Collected data entries:

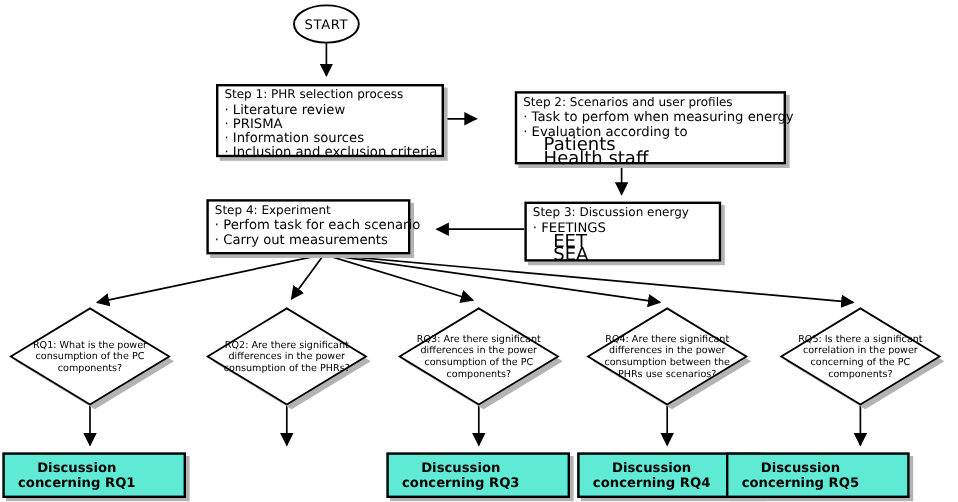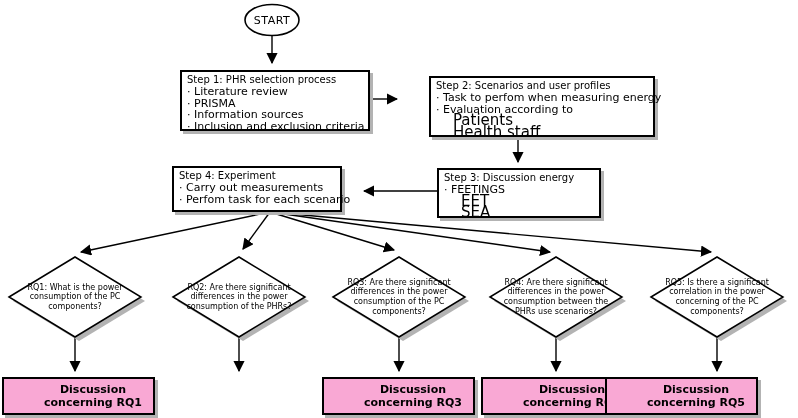--- a/index.html
+++ b/index.html
@@ -106,8 +106,8 @@
 
   <div class="node step" style="left:172px; top:166px; width:170px; height:46px;">
     <div class="step-title">Step 4: Experiment</div>
+    <div class="bullet">Perfom task for each scenario</div>
     <div class="bullet">Carry out measurements</div>
-    <div class="bullet">Perfom task for each scenario</div>
   </div>
 
   <div class="diamond-label" style="left:15px;  top:265px; width:120px; height:64px;">RQ1: What is the power consumption of the PC components?</div>

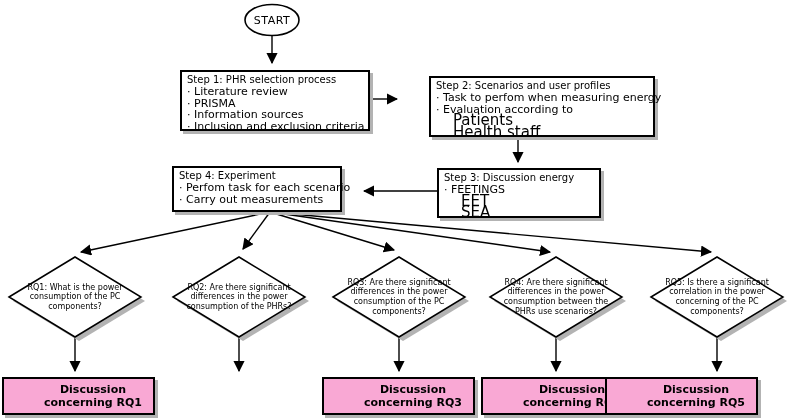--- a/index.html
+++ b/index.html
@@ -17,8 +17,8 @@
                     font-size:11px; letter-spacing:0.5px; }
   .diamond-label { position:absolute; display:flex; align-items:center; justify-content:center;
                    text-align:center; font-size:8px; line-height:9.6px; }
-  .discussion { position:absolute; background:#f9a8d4; border:2px solid #000; box-shadow:3px 3px 0 #b3b3b3;
-                display:flex; align-items:center; justify-content:flex-end; text-align:center; }
+  .discussion { position:absolute; background:#5eead4; border:2px solid #000; box-shadow:3px 3px 0 #b3b3b3;
+                display:flex; align-items:center; justify-content:flex-start; text-align:center; }
   .discussion span { font-weight:bold; font-size:11px; line-height:13px; width:120px; display:inline-block; }
   svg { display:block; }
 </style>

What needs to be done -> Answer with one number: how many lines of the entries above include the word "border".

Worked solution -> 2